See our latest analysis for Yamatane
Yamatane's Projected Earnings Seem Likely To Cover Future Distributions
We like to see robust dividend yields, but that doesn't matter if the payment isn't sustainable. Prior to this announcement, Yamatane's earnings easily covered the dividend, but free cash flows were negative. We think that cash flows should take priority over earnings, so this is definitely a worry for the dividend going forward.
Over the next year, EPS could expand by 6.6% if recent trends continue. If the dividend continues along recent trends, we estimate the payout ratio will be 46%, which is in the range that makes us comfortable with the sustainability of the dividend.
Dividend Volatility
While the company has been paying a dividend for a long time, it has cut the dividend at least once in the last 10 years. Since 2014, the annual payment back then was ¥35.00, compared to the most recent full-year payment of ¥100.00. This works out to be a compound annual growth rate (CAGR) of approximately 11% a year over that time. Dividends have grown rapidly over this time, but with cuts in the past we are not certain that this stock will be a reliable source of income in the future.
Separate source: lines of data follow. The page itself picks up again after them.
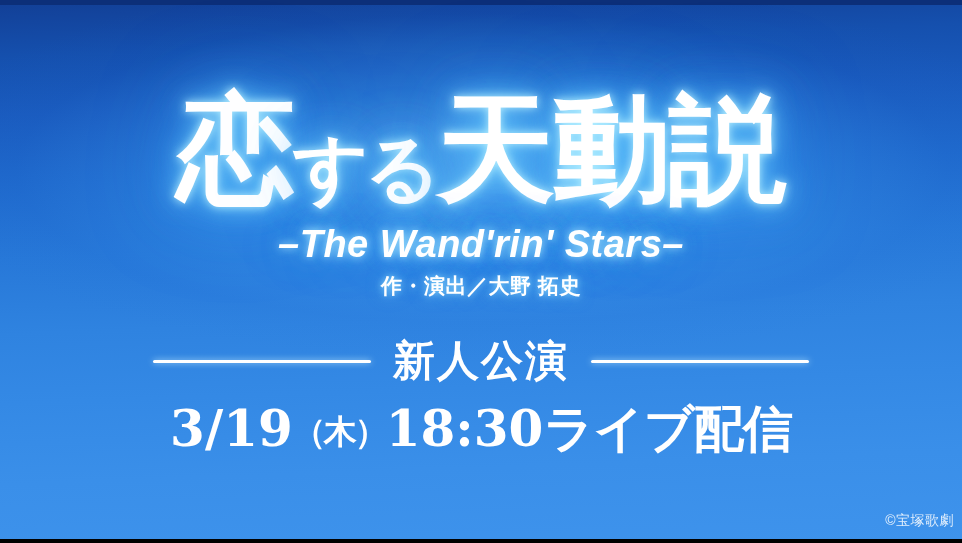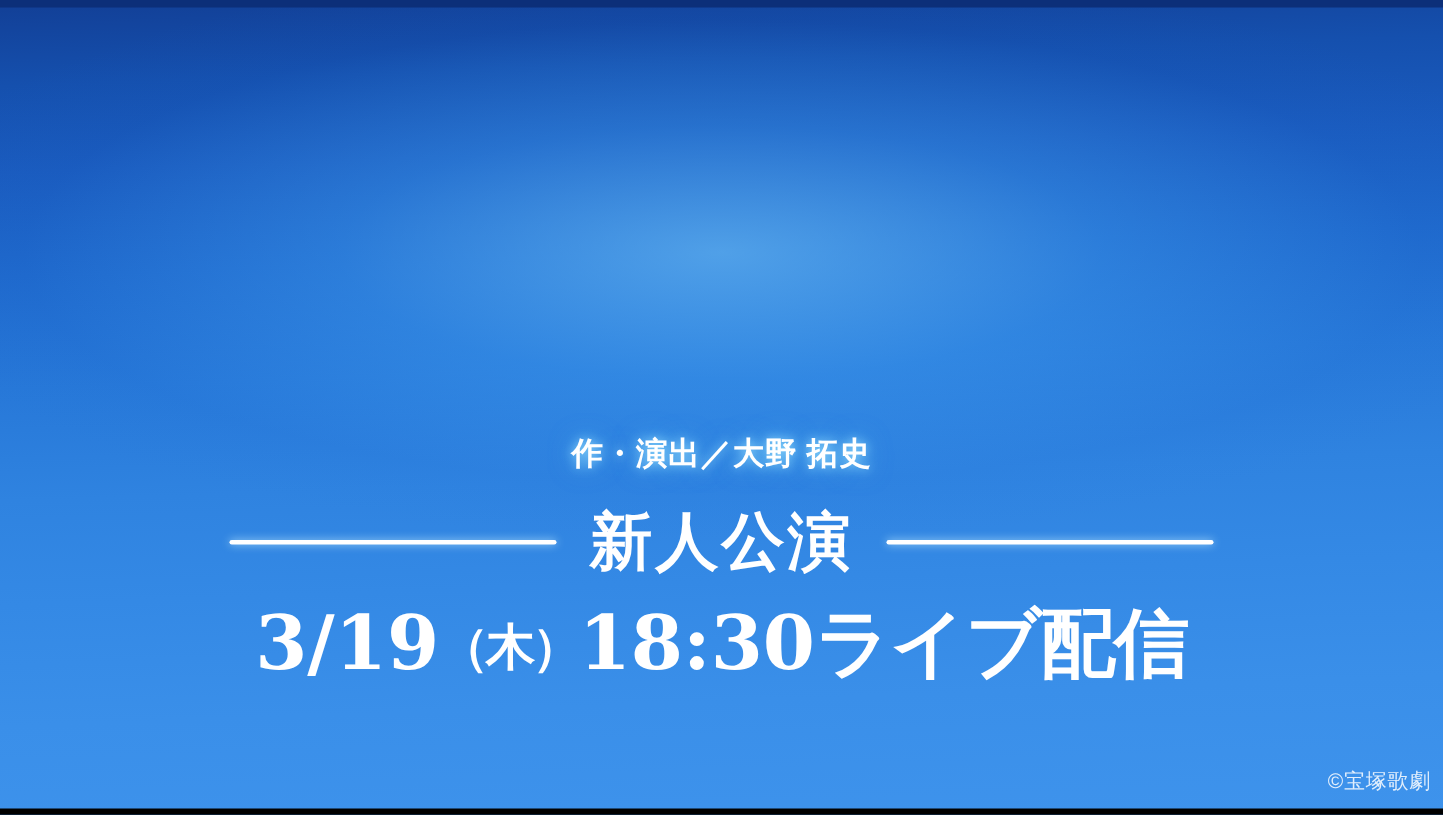"恋する天動説" div.stage { html: none -> <div><span>恋</span><span>する</span><span>天動説</span></div> }
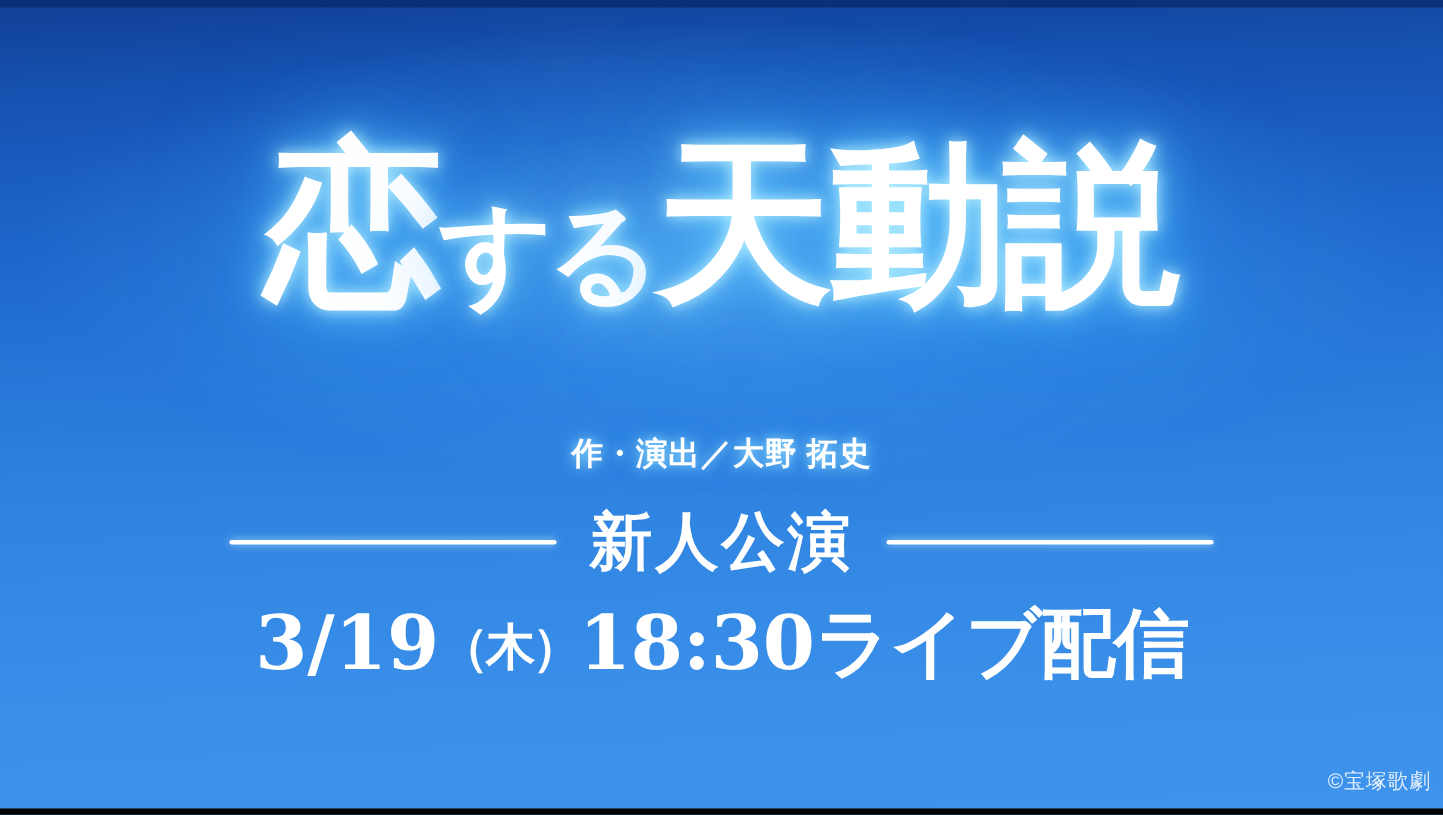"–The Wand'rin' Stars–" div.stage { html: none -> <div>–The Wand'rin' Stars–</div> }
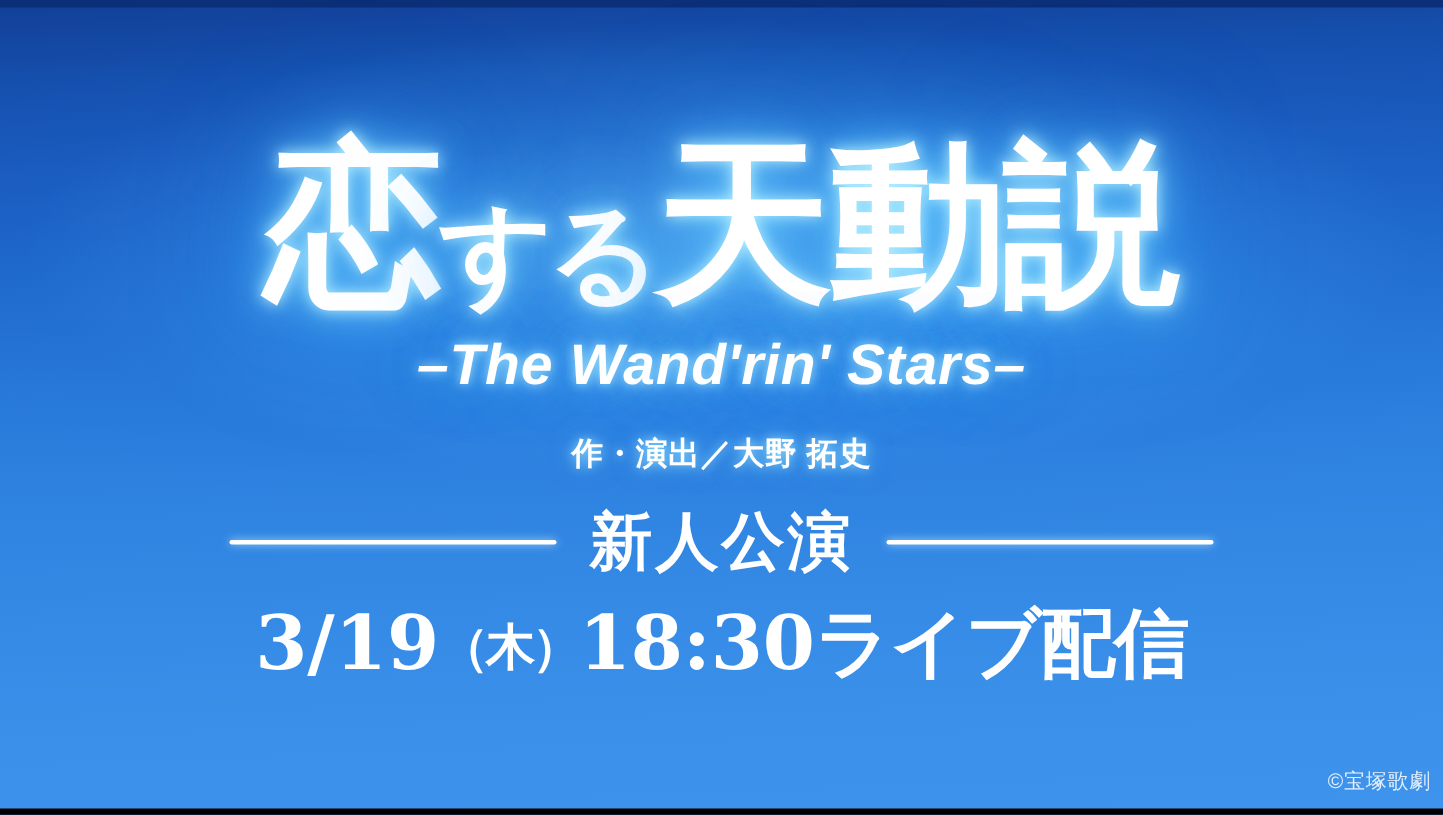"作・演出／大野 拓史" #credit { top: 288px -> 272px }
We Could See Yamatane's Dividend Growing
With a relatively unstable dividend, it's even more important to see if earnings per share is growing. Yamatane has impressed us by growing EPS at 6.6% per year over the past five years. With a decent amount of growth and a low payout ratio, we think this bodes well for Yamatane's prospects of growing its dividend payments in the future.
Our Thoughts On Yamatane's Dividend
Overall, we always like to see the dividend being raised, but we don't think Yamatane will make a great income stock. With cash flows lacking, it is difficult to see how the company can sustain a dividend payment. We don't think Yamatane is a great stock to add to your portfolio if income is your focus.
It's important to note that companies having a consistent dividend policy will generate greater investor confidence than those having an erratic one. Meanwhile, despite the importance of dividend payments, they are not the only factors our readers should know when assessing a company. Case in point: We've spotted 3 warning signs for Yamatane (of which 1 is a bit concerning!) you should know about. Is Yamatane not quite the opportunity you were looking for? Why not check out our selection of top dividend stocks.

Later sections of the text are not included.